NEW YORK – Researchers from the University of Cambridge and elsewhere have developed genetic scores to predict complex human traits from multiomic data and validated these scores across cohorts of individuals of European, Asian, and African American ancestries.
Multiomic tools capture a range of data — transcriptomic, proteomic, metabolomic, and more — and are key to understanding the etiology of diseases. However, such analysis is expensive and time-consuming.
"Many low-resource settings in low-income countries don't have any multiomics data," said co-corresponding author Michael Inouye, director of research at the department of public health and primary care at Cambridge. "Our findings are important as they democratize multiomics data and make it possible for everyone to benefit," he added.
For their study published in Nature on Wednesday, Inouye and colleagues used data from the INTERVAL study, which collected serum or plasma samples from participants and performed assays using five omics platforms to generate proteomic, metabolomic, and transcriptomic data: SomaScan, Olink Target, Metabolon HD4, Nightingale, and whole-blood RNA sequencing with the Illumina NovaSeq 6000. These participants were also genotyped, and, after quality control, 10,572,788 genetic variants were available. Using machine learning, the researchers developed genetic scores for 17,227 biomolecular traits and 10,521 predictions that reached Bonferroni-adjusted significance.
Next, the researchers validated these genetic scores in various cohorts of people of East Asian, South Asian, African American, and European ancestries.
"Overall, we found that genetic scores developed in INTERVAL could predict the levels of Nightingale and SomaScan traits in individuals of Asian or African American ancestry, but, as expected, the performances of these scores were significantly reduced relative to European-ancestry cohorts," the authors wrote in their paper.
The researchers used their approach to generate a synthetic multiomic dataset for the UK Biobank, which was then used in a phenome-wide association study (PheWAS) using PheCodes.
They identified 18,404 associations between genetic scores for the various traits and 18 categories of PheCodes. Circulatory, endocrine, metabolic, and digestive diseases yielded the largest number of associations across platforms, according to the researchers.

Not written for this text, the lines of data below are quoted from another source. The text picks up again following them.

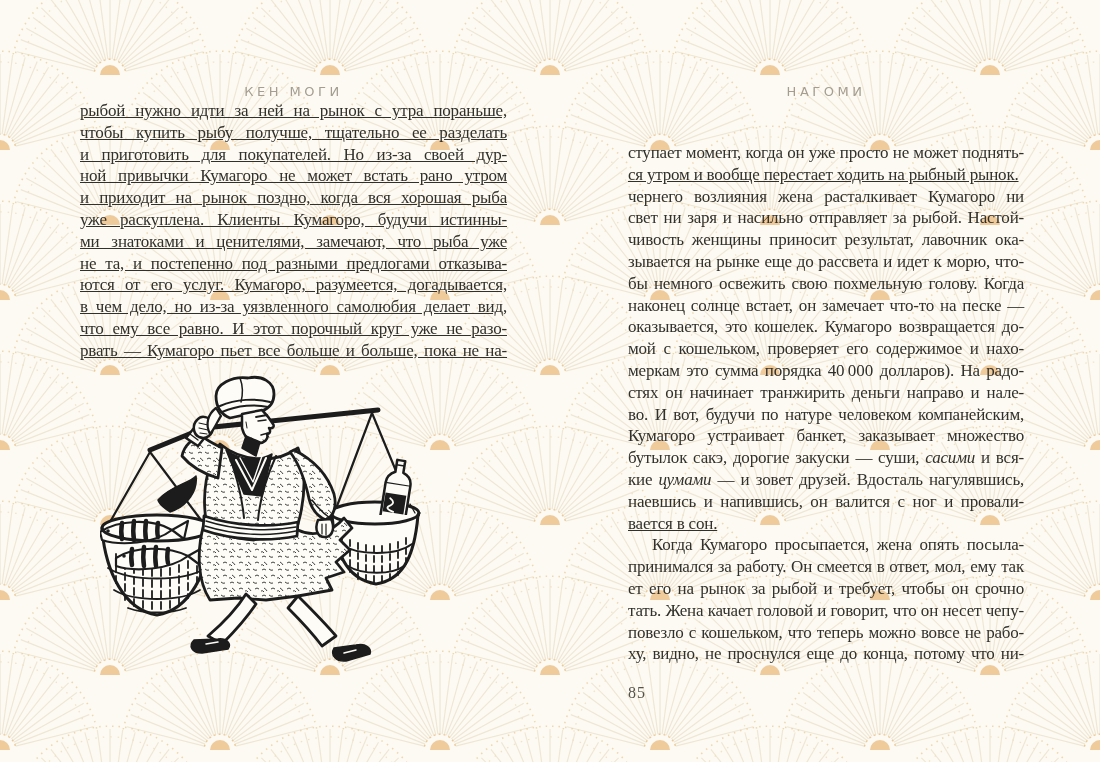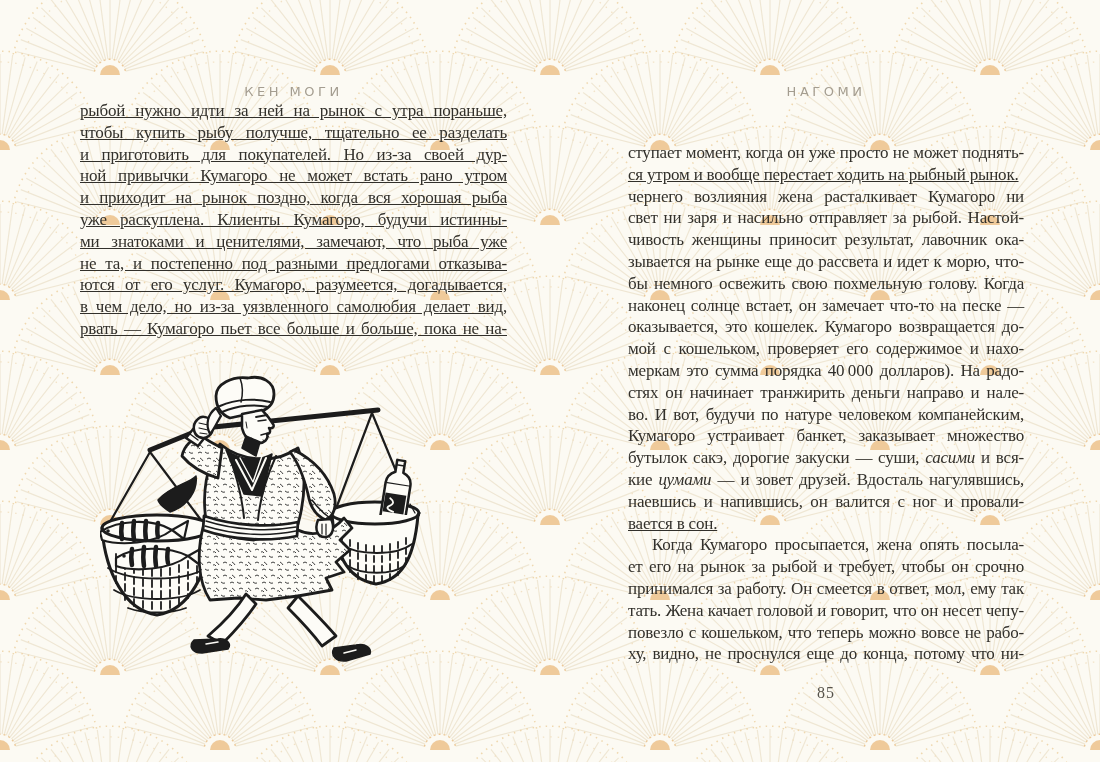--- a/index.html
+++ b/index.html
@@ -96,6 +96,7 @@
         <div class="line"><span>не та, и постепенно под разными предлогами отказыва-</span></div>
         <div class="line"><span>ются от его услуг. Кумагоро, разумеется, догадывается,</span></div>
         <div class="line"><span>в чем дело, но из-за уязвленного самолюбия делает вид,</span></div>
+        <div class="line"><span>что ему все равно. И этот порочный круг уже не разо-</span></div>
         <div class="line"><span>рвать — Кумагоро пьет все больше и больше, пока не на-</span></div>
       </div>
 

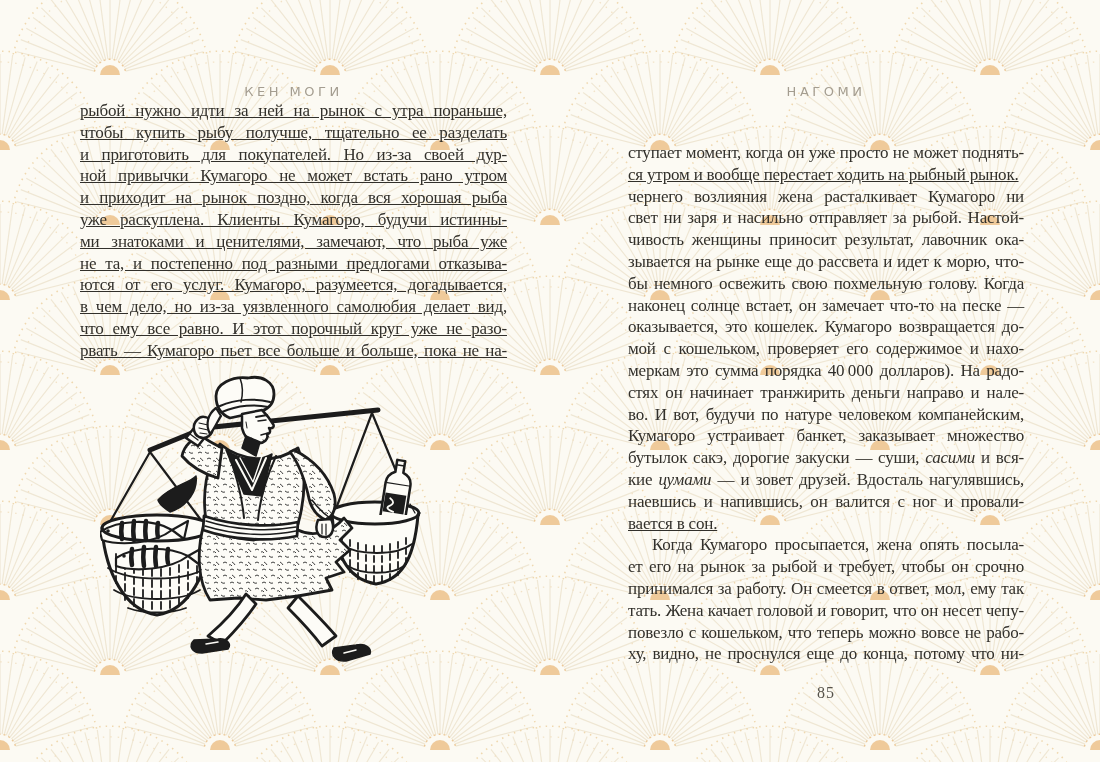--- a/index.html
+++ b/index.html
@@ -280,8 +280,8 @@
         <div class="line"><span>наевшись и напившись, он валится с ног и провали-</span></div>
         <div class="line p-end"><span>вается в сон.</span></div>
         <div class="line p-start"><span>Когда Кумагоро просыпается, жена опять посыла-</span></div>
+        <div class="line"><span>принимался за работу. Он смеется в ответ, мол, ему так</span></div>
         <div class="line"><span>ет его на рынок за рыбой и требует, чтобы он срочно</span></div>
-        <div class="line"><span>принимался за работу. Он смеется в ответ, мол, ему так</span></div>
         <div class="line"><span>тать. Жена качает головой и говорит, что он несет чепу-</span></div>
         <div class="line"><span>повезло с кошельком, что теперь можно вовсе не рабо-</span></div>
         <div class="line"><span>ху, видно, не проснулся еще до конца, потому что ни-</span></div>

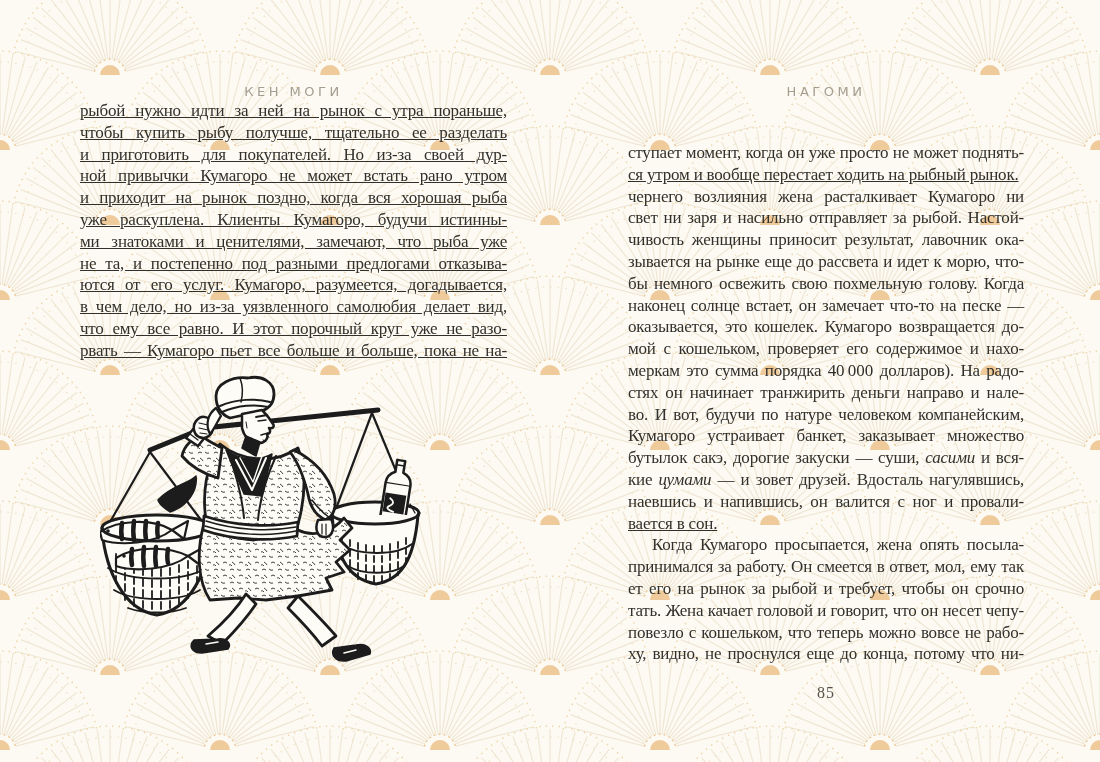--- a/index.html
+++ b/index.html
@@ -31,7 +31,7 @@
   .illustration{position:absolute;left:100px;top:372px;}
   .page-number{
     position:absolute;top:684px;left:628px;width:396px;
-    text-align:center;font-size:16px;letter-spacing:1px;color:#56524a;
+    text-align:left;font-size:16px;letter-spacing:1px;color:#56524a;
   }
 </style>
 </head>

The PheWAS study was also able to detect many known blood biomarkers of disease as well as other notable associations. For example, total cholesterol was significantly associated with myocardial infarction, and genetically predicted levels of IL-6R in both the Olink and SomaScan datasets were significantly associated with myocardial infarction, the researchers found.
The researchers noted that even genetic scores of apparently low predictive value may be powerful enough to detect true associations at the sample sizes of current and forthcoming biobanks.
But highlighting the limitations of the study, Inouye said that the training sets for the machine learning model need to have data representing individuals from various demographics and ancestries. "Only this will lead to more equitable analysis and findings," he added.
The researchers have compiled their findings in an open resource portal called OmicsPred. "Although OmicsPred provides a key first step towards a better understanding of the distributions of clinically or therapeutically important biomarkers under high genetic control, more research is needed to understand to what extent genetic scores for multiomic traits may one day be of clinical use," the authors wrote.